----- Records for the exercise

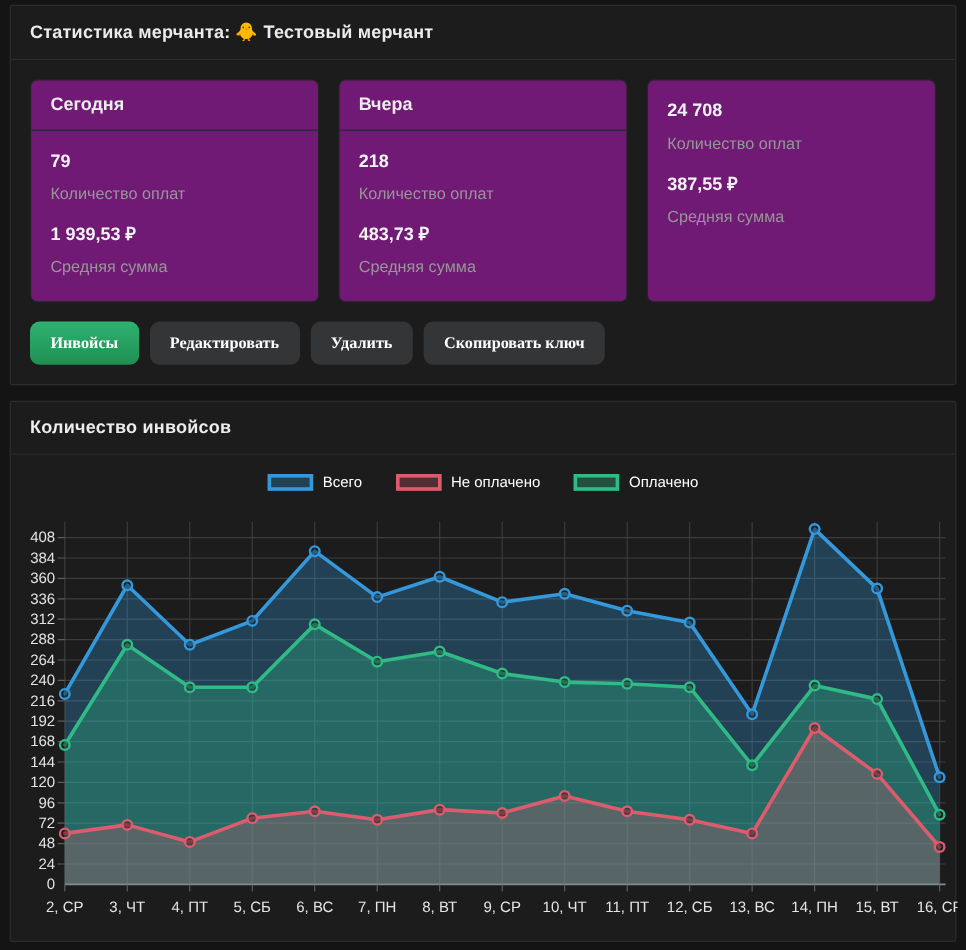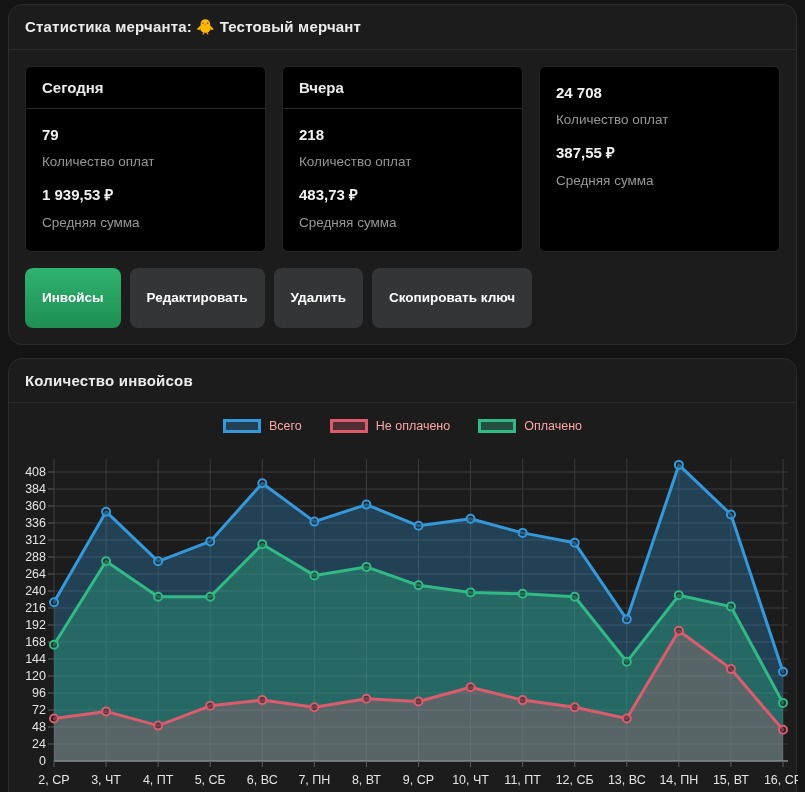--- a/index.html
+++ b/index.html
@@ -7,60 +7,60 @@
     width:805px;height:792px;
     background:#141414;
     font-family:"Liberation Sans", sans-serif;
     color:#ececec;
     overflow:hidden;
   }
   .page{padding:4px 8px;display:flex;flex-direction:column;gap:13px;}
   .panel{
     background:#1c1c1c;
     border:1px solid #2c2c2c;
-    border-radius:14px;
+    border-radius:2px;
   }
   .panel-header{
     padding:13px 16px;
     font-size:15px;font-weight:bold;
     border-bottom:1px solid #2b2b2b;
     letter-spacing:.2px;
   }
   .panel-body{padding:16px;}
   
   .cards-row{display:flex;gap:16px;}
   .stat-card{
     flex:1;
-    background:#000000;
+    background:#701a75;
     border:1px solid #242424;
     border-radius:6px;
   }
   .stat-card-header{
     padding:12px 16px;
     font-size:15px;font-weight:bold;
     border-bottom:1px solid #282828;
   }
   .stat-card-body{padding:13px 16px 6px;}
   .stat-value{font-size:15px;font-weight:bold;color:#f2f2f2;margin:4px 0 7px;}
   .stat-label{font-size:13.5px;color:#979797;margin:11px 0 15px;}
   
   .actions-row{display:flex;gap:9px;margin-top:16px;}
   .btn{
     border:none;border-radius:8px;
-    padding:22px 17px;
-    font-family:Liberation Sans, sans-serif;
+    padding:10px 17px;
+    font-family:Liberation Serif, serif;
     font-size:13.5px;font-weight:bold;color:#fff;
     cursor:pointer;line-height:1.2;
   }
   .btn-success{background:linear-gradient(180deg,#2fb271 0%,#1e8f51 100%);}
   .btn-dark{background:#343537;}
   
   .chart-body{padding:14px 0 6px;}
   .legend-row{display:flex;justify-content:center;gap:28px;margin:2px 0 4px;}
-  .legend-item{display:flex;align-items:center;gap:8px;font-size:12.5px;color:#fca5a5;cursor:pointer;}
+  .legend-item{display:flex;align-items:center;gap:8px;font-size:12.5px;color:#ffffff;cursor:pointer;}
   .legend-swatch{width:38px;height:14px;border:3px solid;box-sizing:border-box;}
   svg text.tick{font-family:"Liberation Sans",sans-serif;font-size:12.5px;fill:#e4e4e4;}
 </style>
 </head>
 <body>
 
 <div class="page">
 
   <section class="panel">
     <div class="panel-header">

----------

> **Action item**:
Search the records for the word "color" and return every line that holds it.

> **Output for this exercise**:
     color:#ececec;
   .stat-value{font-size:15px;font-weight:bold;color:#f2f2f2;margin:4px 0 7px;}
   .stat-label{font-size:13.5px;color:#979797;margin:11px 0 15px;}
     font-size:13.5px;font-weight:bold;color:#fff;
-  .legend-item{display:flex;align-items:center;gap:8px;font-size:12.5px;color:#fca5a5;cursor:pointer;}
+  .legend-item{display:flex;align-items:center;gap:8px;font-size:12.5px;color:#ffffff;cursor:pointer;}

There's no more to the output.